É preciso pensar que sim: parte da motivação na busca por ideias diferentes da família é que justamente há curiosidade para ir além daquilo que os pais propõem. Isso resulta em afirmar com veemência cada uma das novas descobertas. Estas, são expostas como troféus resultantes da exploração própria. São tesouros encontrados fora de casa e devem ser festejados e expostos em praça pública. Ideias políticas são conquistas adquiridas por mérito próprio em mares alheios.

Em alguma medida, essa exploração é fundamental se os pais se propõem a saborear a boa realização do ato de ter filhos: vê-los ganhar autonomia para que desenvolvam seus próprios projetos de vida.

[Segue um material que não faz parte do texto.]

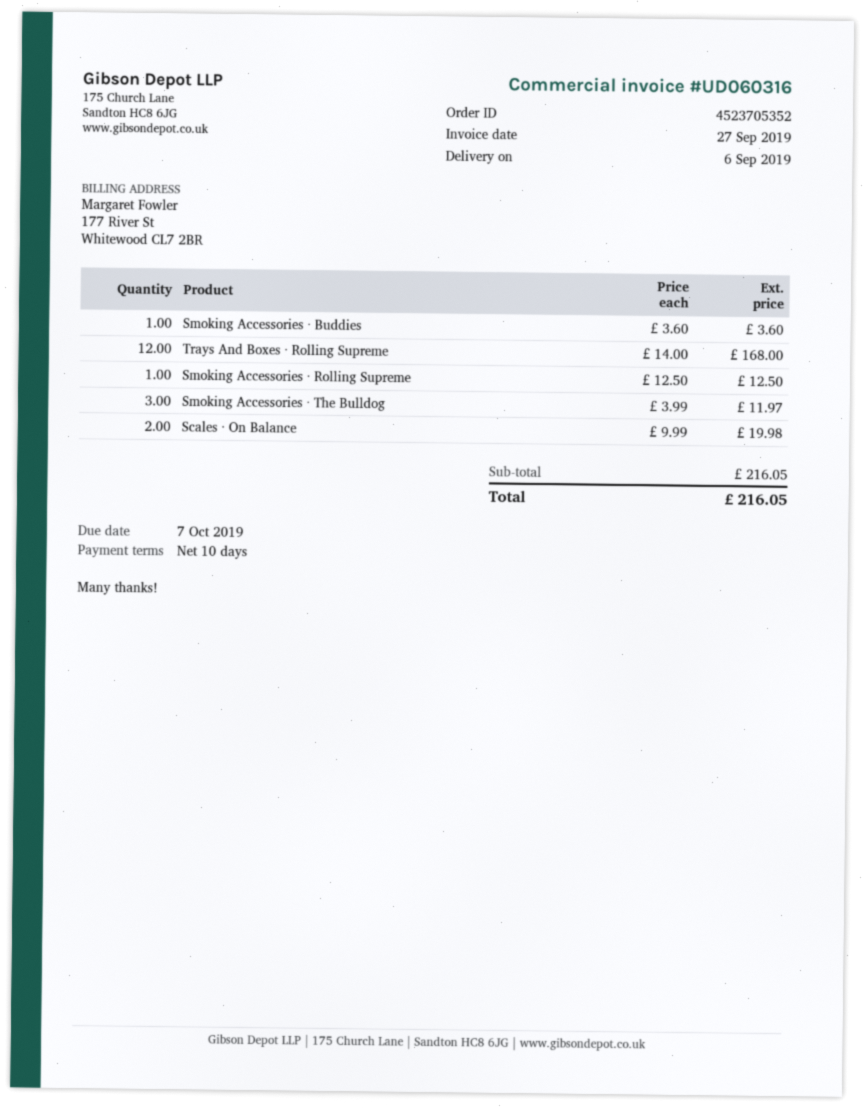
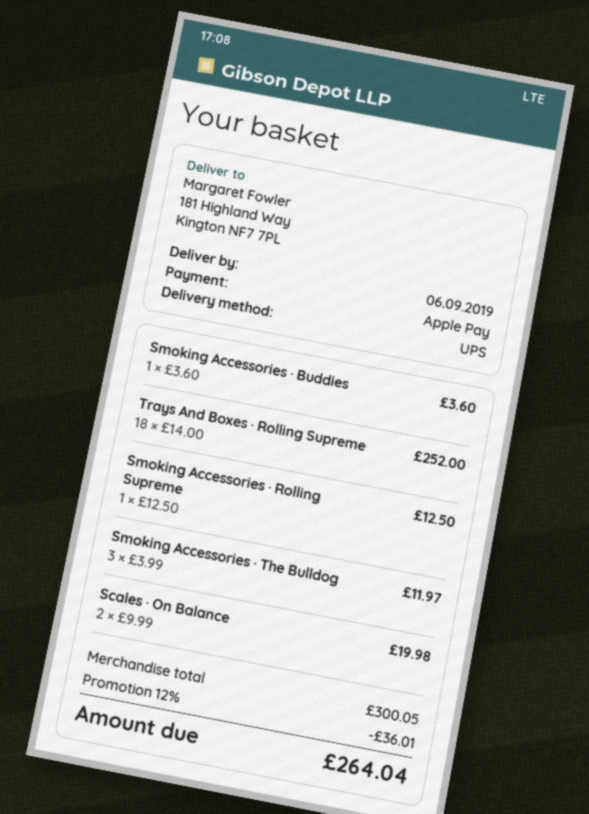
Trays And Boxes · Rolling Supreme: 12 x 14.00 = 168.00 -> 18 x 14.00 = 252.00
subtotal: 216.05 -> 300.05
discount: none -> 12% = 36.01
total: 216.05 -> 264.04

Dependendo do tipo de relação que há entre pais e filhos, no entanto, a exploração de outras posições políticas pode, sim, ser raivosa. Mas se os pais não carregarem essa discussão com altas doses de ansiedade, medo e indignação, pode ser possível que mantenham o desafio ao filho em um âmbito saudável: o de saber sustentar com bons argumentos as suas opiniões perante um adulto.

Provavelmente, a posição de um jovem seja mais raivosa que a desse adulto, pois aquele ainda precisa cavar um espaço que o outro já tem garantido. Não há, a princípio, grandes motivos para que um pai se sinta ameaçado com um filho que propõe ideias tão diferentes das suas, a não ser que queira que ele pense de forma idêntica. Se lhe parecem absurdos seus argumentos, que os confronte, então, com os seus.

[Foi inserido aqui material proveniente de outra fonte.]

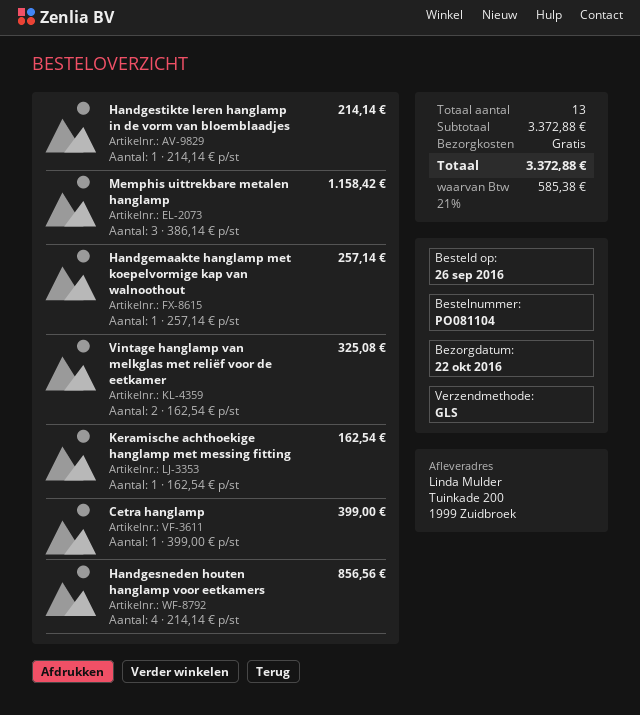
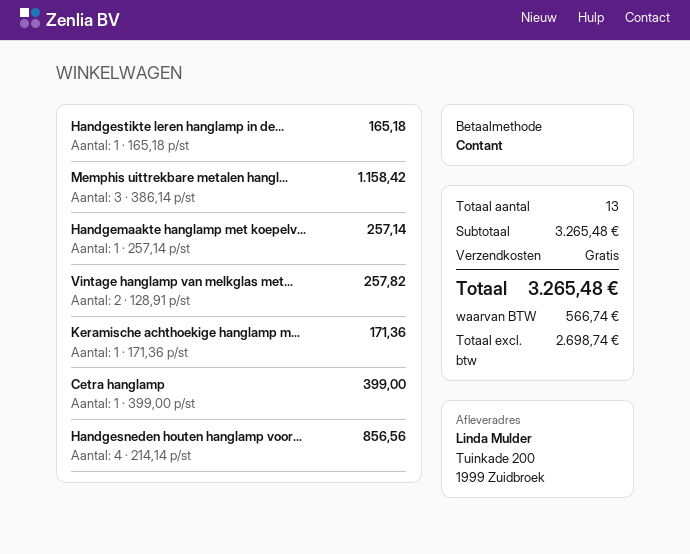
Handgestikte leren hanglamp in de vorm van bloemblaadjes: 1 x 214.14 = 214.14 -> 1 x 165.18 = 165.18
Vintage hanglamp van melkglas met reliëf voor de eetkamer: 2 x 162.54 = 325.08 -> 2 x 128.91 = 257.82
Keramische achthoekige hanglamp met messing fitting: 1 x 162.54 = 162.54 -> 1 x 171.36 = 171.36
subtotal: 3372.88 -> 3265.48
tax: 585.38 -> 566.74
total: 3372.88 -> 3265.48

Não sejamos ingênuos: o esforço para manter a discussão no âmbito verbal é grande e desgastante. A reação mais óbvia pode ser, sim, a de rir desses argumentos ou de destruí-los, tentando transmitir toda nossa experiência de vida sobre eles. Mas, nesse caso, podemos estar justamente nos esquecendo de algumas passagens importantes da nossa trajetória pessoal. Ninguém vira adulto pisando com precisão cirúrgica em cada uma das pegadas dos pais. Isso só nos levaria a crer que se um filho parece estar se transformando em nós, ele não está se transformando em alguém.

Ou, posto de outra forma: se tudo estiver dando certo, é porque alguma coisa está dando errado.

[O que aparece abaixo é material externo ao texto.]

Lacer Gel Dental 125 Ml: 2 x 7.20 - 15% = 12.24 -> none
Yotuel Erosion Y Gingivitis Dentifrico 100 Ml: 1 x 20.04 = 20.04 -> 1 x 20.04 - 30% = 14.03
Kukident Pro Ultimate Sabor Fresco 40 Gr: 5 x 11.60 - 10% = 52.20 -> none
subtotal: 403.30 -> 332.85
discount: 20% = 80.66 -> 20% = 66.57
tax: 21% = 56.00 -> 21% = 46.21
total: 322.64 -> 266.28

Ninguém propõe que o caminho é óbvio e simples. Nem para os pais, nem para os filhos. Abrir o portão e sair da casa dos pais não é um ato que se faça sempre com segurança. A agressividade, por vezes, se faz necessária para enfrentar o que há além daquela fechadura enguiçada, que nos protegeu tão bem por tanto tempo mas que, a partir dos quinze, começamos a criticar com inigualável contundência.

Para os pais, haja paciência! Mas para os filhos, é um começo.